▶ [INSTRUCTIONS FOR THE TASK]
Please output only the lines that begin at the line with "Worlds Smallest Slinky" and run through the end of the entries below, exactly as written. Drop all pictures.

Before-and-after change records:
== Segment start ==
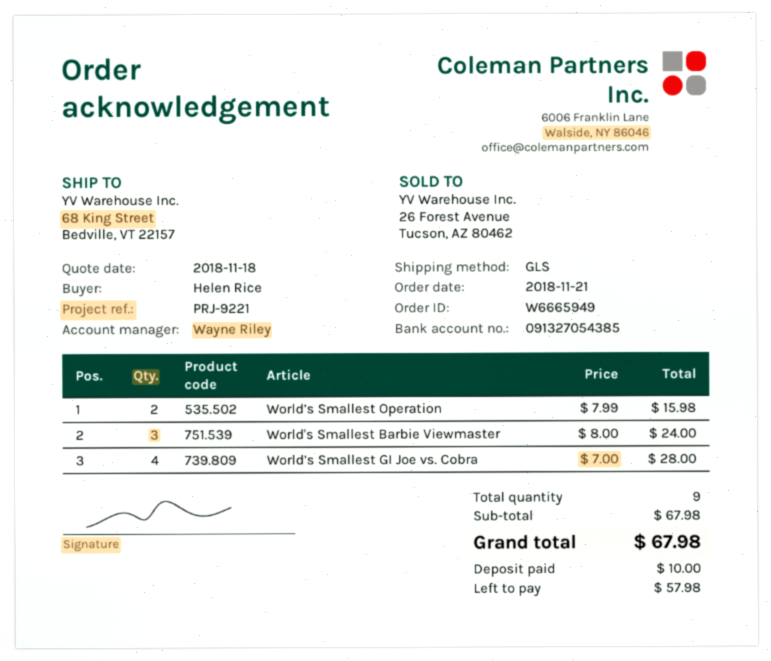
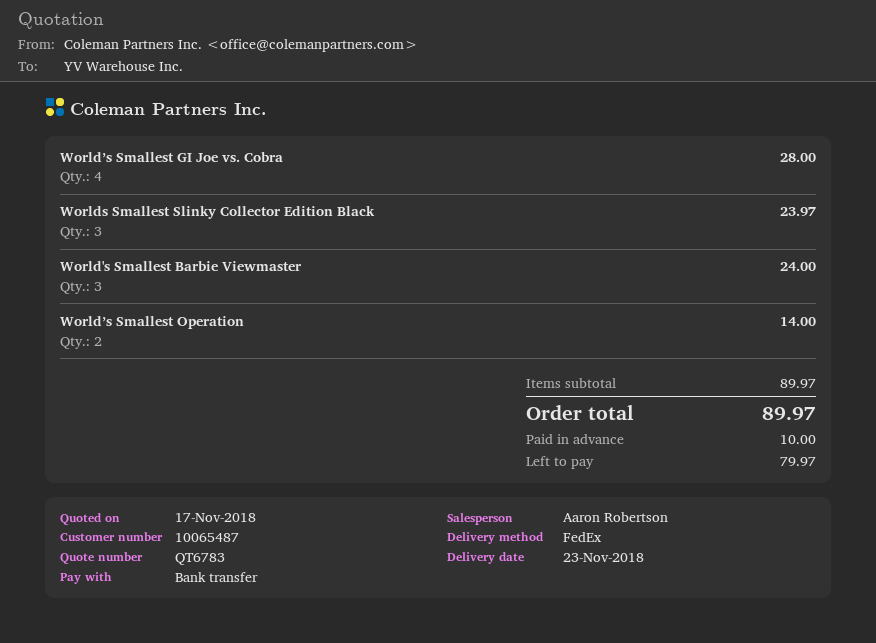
quote date: 2018-11-18 -> 2018-11-17
sales rep: Wayne Riley -> Aaron Robertson
shipping method: GLS -> FedEx
World’s Smallest Operation: 2 for 15.98 -> 2 for 14.00
Worlds Smallest Slinky Collector Edition Black: none -> 3 for 23.97
subtotal: 67.98 -> 89.97
total: 67.98 -> 89.97
balance: 57.98 -> 79.97

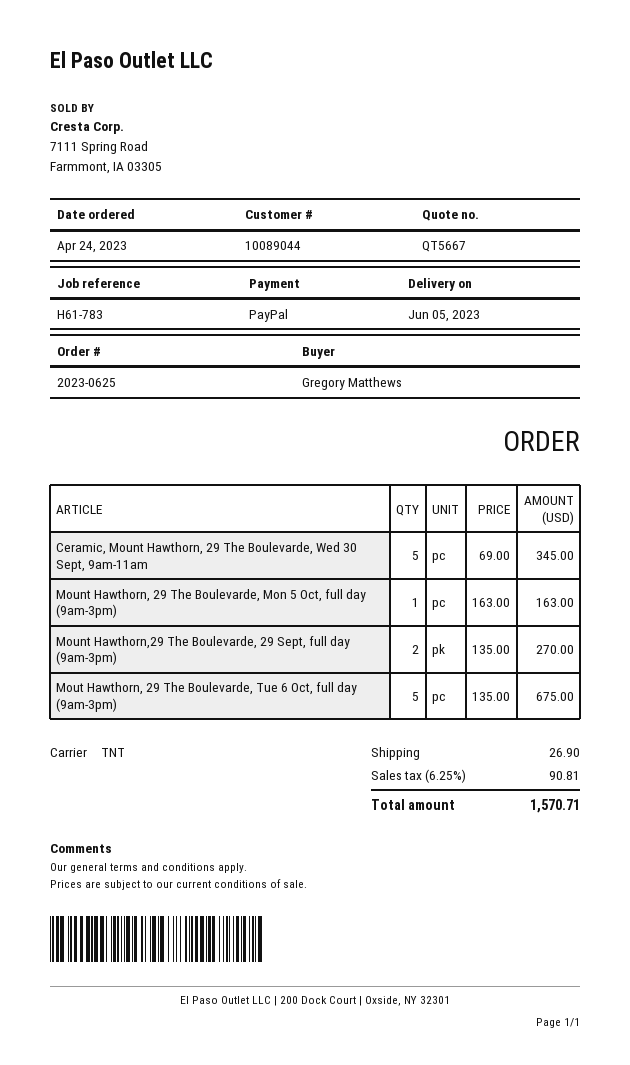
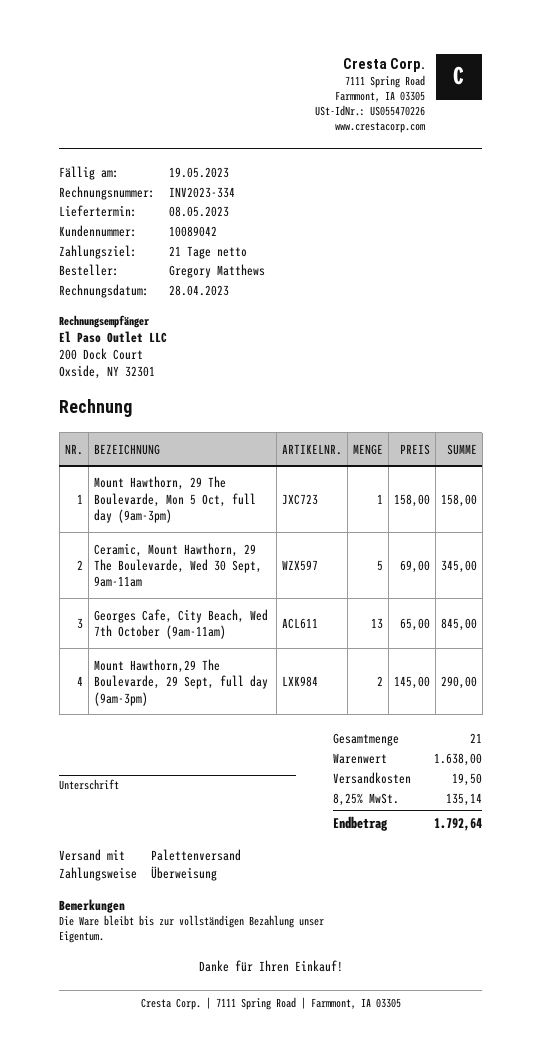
delivery date: 2023-06-05 -> 2023-05-08
customer number: 10089044 -> 10089042
payment method: PayPal -> bank transfer
shipping method: TNT -> pallet freight
Mount Hawthorn, 29 The Boulevarde, Mon 5 Oct, full day (9am-3pm): 1 x 163.00 = 163.00 -> 1 x 158.00 = 158.00
Mount Hawthorn,29 The Boulevarde, 29 Sept, full day (9am-3pm): 2 x 135.00 = 270.00 -> 2 x 145.00 = 290.00
Mout Hawthorn, 29 The Boulevarde, Tue 6 Oct, full day (9am-3pm): 5 x 135.00 = 675.00 -> none
Georges Cafe, City Beach, Wed 7th October (9am-11am): none -> 13 x 65.00 = 845.00
shipping: 26.90 -> 19.50
tax: 6.25% = 90.81 -> 8.25% = 135.14
total: 1570.71 -> 1792.64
== Segment end ==
▶ [RESULT OF THIS TASK]
Worlds Smallest Slinky Collector Edition Black: none -> 3 for 23.97
subtotal: 67.98 -> 89.97
total: 67.98 -> 89.97
balance: 57.98 -> 79.97

delivery date: 2023-06-05 -> 2023-05-08
customer number: 10089044 -> 10089042
payment method: PayPal -> bank transfer
shipping method: TNT -> pallet freight
Mount Hawthorn, 29 The Boulevarde, Mon 5 Oct, full day (9am-3pm): 1 x 163.00 = 163.00 -> 1 x 158.00 = 158.00
Mount Hawthorn,29 The Boulevarde, 29 Sept, full day (9am-3pm): 2 x 135.00 = 270.00 -> 2 x 145.00 = 290.00
Mout Hawthorn, 29 The Boulevarde, Tue 6 Oct, full day (9am-3pm): 5 x 135.00 = 675.00 -> none
Georges Cafe, City Beach, Wed 7th October (9am-11am): none -> 13 x 65.00 = 845.00
shipping: 26.90 -> 19.50
tax: 6.25% = 90.81 -> 8.25% = 135.14
total: 1570.71 -> 1792.64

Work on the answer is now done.